In Word you just type away. You *will* make stylistic mistakes that TeX would not allow you to get away with, but it does look easier at first glance, and even long-time TeX users have to fight with the system to sometime get the result they would like to see (like "put that damn figure on *this* page, not the other page, dammit!") although what TeX does is usually the correct,proper way.
No prize for deciding which is the eventual winner however, except in the category of "ease of use for single-page, no frills documents", and even then...
TeX is not meant for desktop publishing though. You would not be able to put together a glossy magazine in TeX without considerable efforts, and so doesn't really compare with Quark or Indesign.
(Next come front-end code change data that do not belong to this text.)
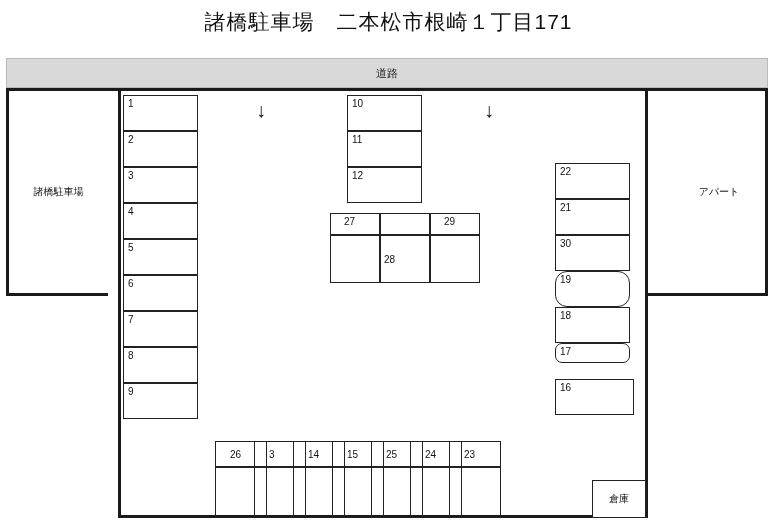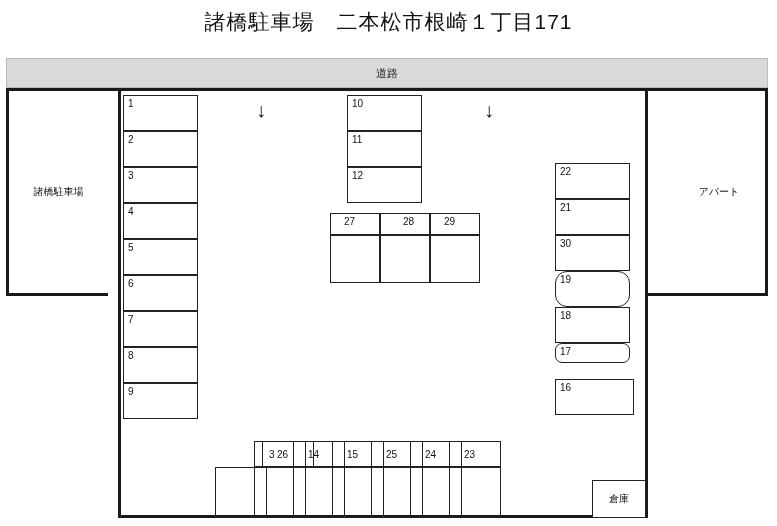--- a/index.html
+++ b/index.html
@@ -180,7 +180,7 @@
     <span class="num" style="left:13px;">27</span>
   </div>
   <div class="cell" style="left:380px; top:213px; width:50px; height:22px;">
-    <span class="num" style="left:22px;">28</span>
+    <span class="num" style="left:3px;margin-top:38px;">28</span>
   </div>
   <div class="cell" style="left:430px; top:213px; width:50px; height:22px;">
     <span class="num" style="left:13px;">29</span>

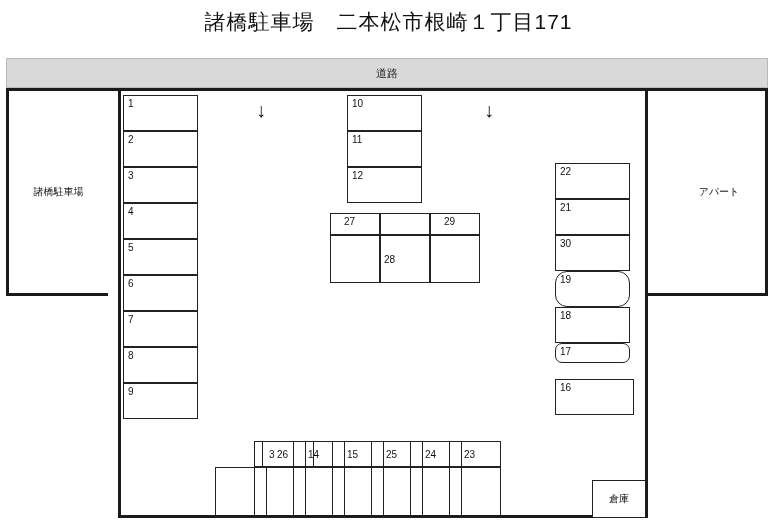--- a/index.html
+++ b/index.html
@@ -211,7 +211,7 @@
     <span class="num">16</span>
   </div>
 
-  <div class="cell" style="left:215px; top:441px; width:52px; height:26px;margin-left:47px;">
+  <div class="cell" style="left:215px; top:441px; width:52px; height:26px;">
     <span class="num" style="left:14px; top:8px;">26</span>
   </div>
   <div class="cell" style="left:254px; top:441px; width:52px; height:26px;">

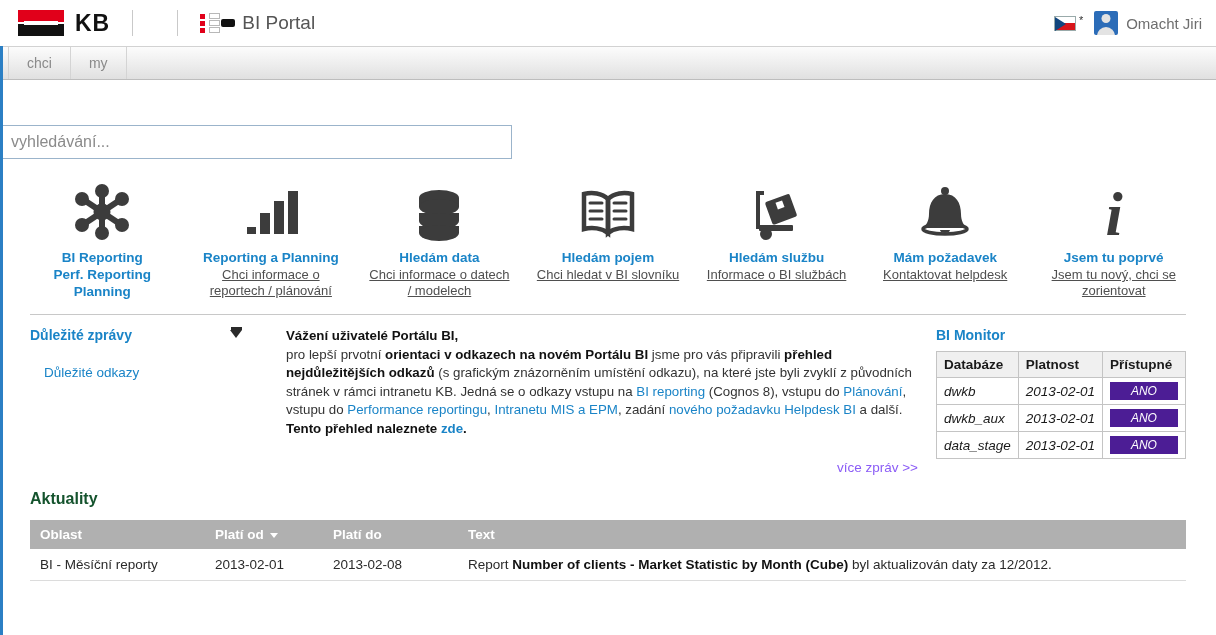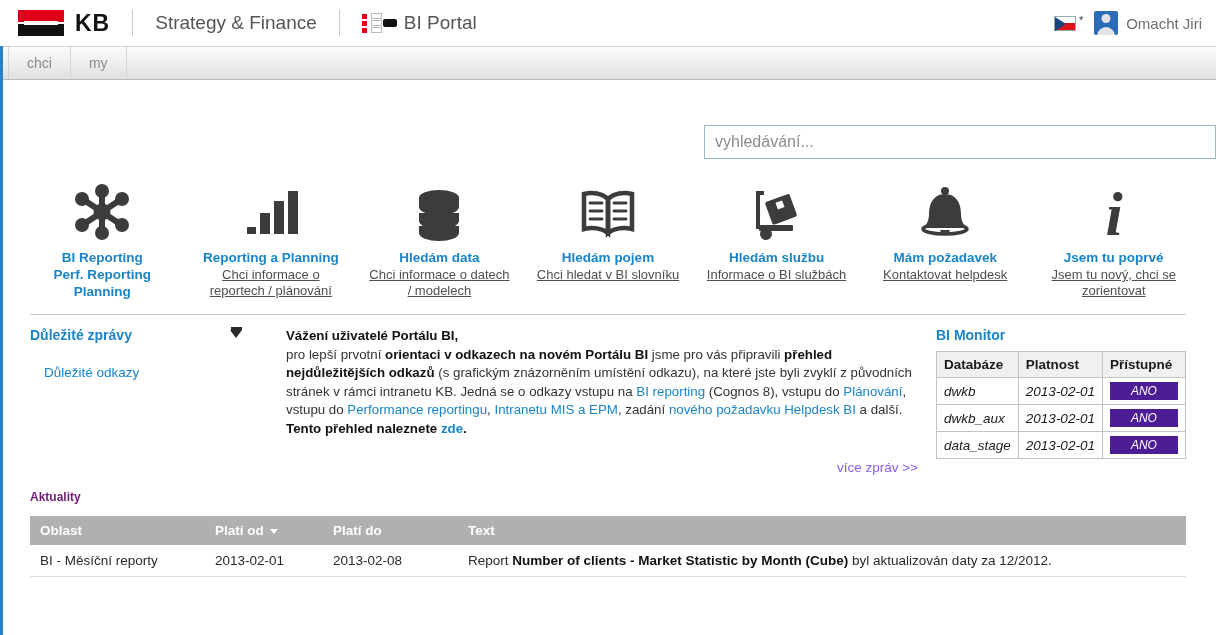--- a/index.html
+++ b/index.html
@@ -192,7 +192,6 @@
   <span class="kb-word">KB</span>
 
   <div class="vsep"></div>
-  <span class="hdr-title">Strategy &amp; Finance</span>
 
   <div class="vsep"></div>
   <span class="portal-icon">

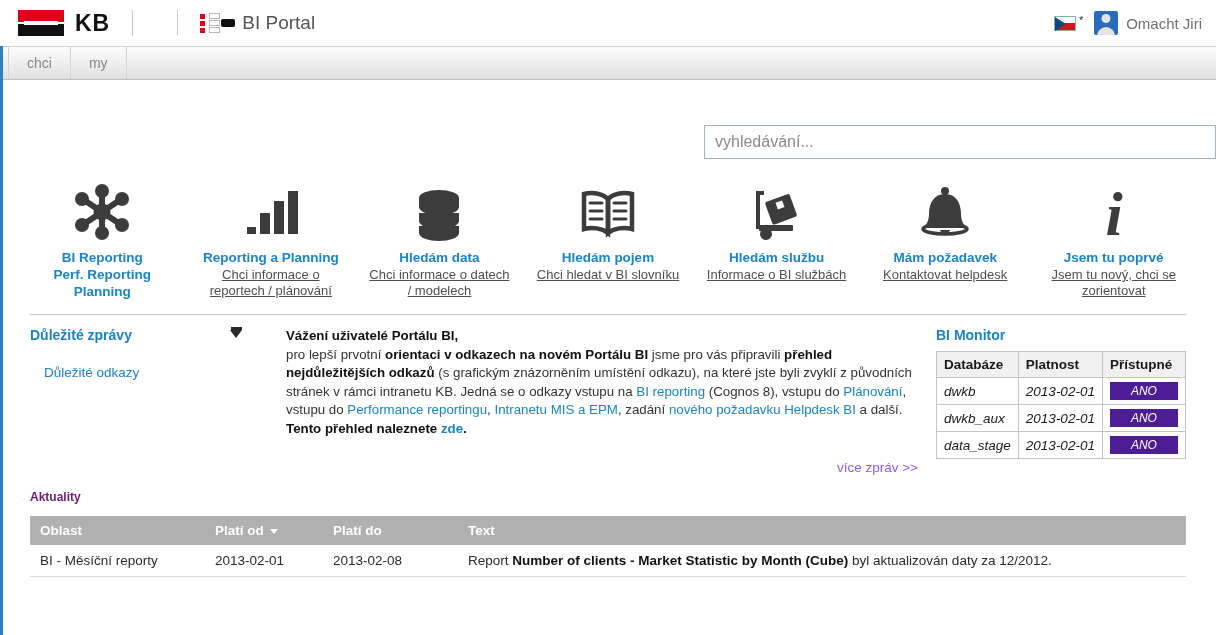--- a/index.html
+++ b/index.html
@@ -78,7 +78,7 @@
   .leftrail { position:absolute; left:0; top:46px; width:3px; height:589px; background:#2b7fc4; }
 
   
-  .search-wrap { display:flex; justify-content:flex-end; padding-top:45px;padding-left:28px; }
+  .search-wrap { display:flex; justify-content:flex-start; padding-top:45px; }
   .search-input {
     width: 512px; height: 34px;
     border: 1px solid #9bb4cb;

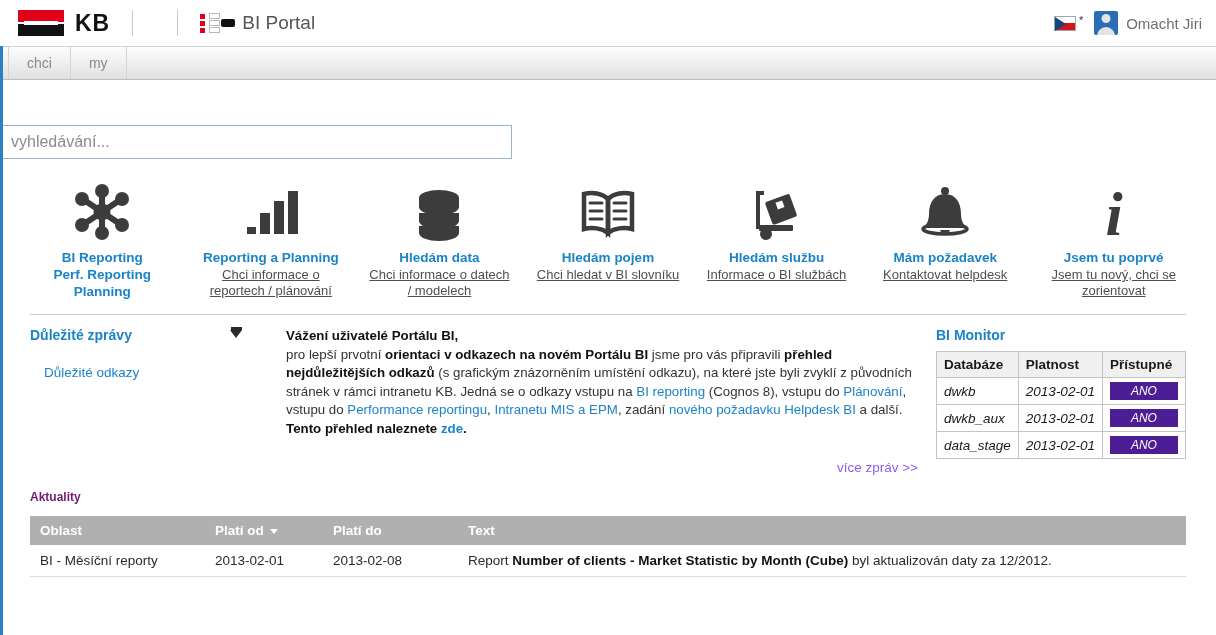--- a/index.html
+++ b/index.html
@@ -160,7 +160,7 @@
 
   
   .akt-wrap { padding: 14px 30px 0 30px; }
-  .akt-head { color:#701a75; font-size:12px; font-weight:bold; margin-bottom:12px; }
+  .akt-head { color:#14532d; font-size:16px; font-weight:bold; margin-bottom:12px; }
   table.akt { border-collapse:collapse; width:100%; }
   table.akt th {
     background:#b0b0b0; color:#ffffff; font-size:13.5px; font-weight:bold;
For DTP the free alternative is Scribus [scribus.org.uk].
Re:Eh, mediocre at best. (Score:4, Insightful)
However for the vast majority of day to day office work, documents are often formatted and reformatted till the 'Aha!' feeling comes.
There was a time when a typewriter was adequate for day-to-day office work. Word processors solved the main problem of typewriters, which was the difficulty of making corrections and revisions. The first word processors used printers that were little more than high-speed typewriters.
Elaborate typography resulted from the invention of cheap laser printers. However, even then, typography was more of a by-product. The main advantage of laser printers was speed. The speed of the laser printer further augmented the main function of word processors by allowing even faster corrections and revisions.
Typography has added an extra level of corrections and revisions. I suspect that today more time is spent fiddling with the typograpy than the content of the document. The reasons is that in the distant past, typesetting lent authority to a document because it suggested that it was important enough to go to the enormous extra trouble and cost of having it typeset. The typeset appearance is now the minimum standard so that a document without a typeset appearance has almost as little appearance of authority as a handwritten version.
In terms of efficiency, the optimal use of a word processor would be with a monospaced font with bolding, italicizing and different font sizes kept to a minimum. Such documents could be formatted in a markup language like Tex or HTML almost as efficiently as in a WYSIWYG processor. The small loss of efficiency would be recovered by the extra flexibility of managing the document as text in version control and content management systems and by making it easier to re-publish it in different formats (e.g. pdf, Web pages).
Moreover, by using style sheets to mark up the document, a document formatter would automatically apply the enhanced typograpy, giving the required appearance of authority.
The missing ingredient is a standard for the appearance for day-to-day documents, which would allow for the definition of style sheets. The absence of such a standard in most corporations indicates that corporations probably don't really understand document management.
The absence of the standard also appeals to another human frailty: the desire to put your own typographical stamp on the appearance of a document even when you did not create the content.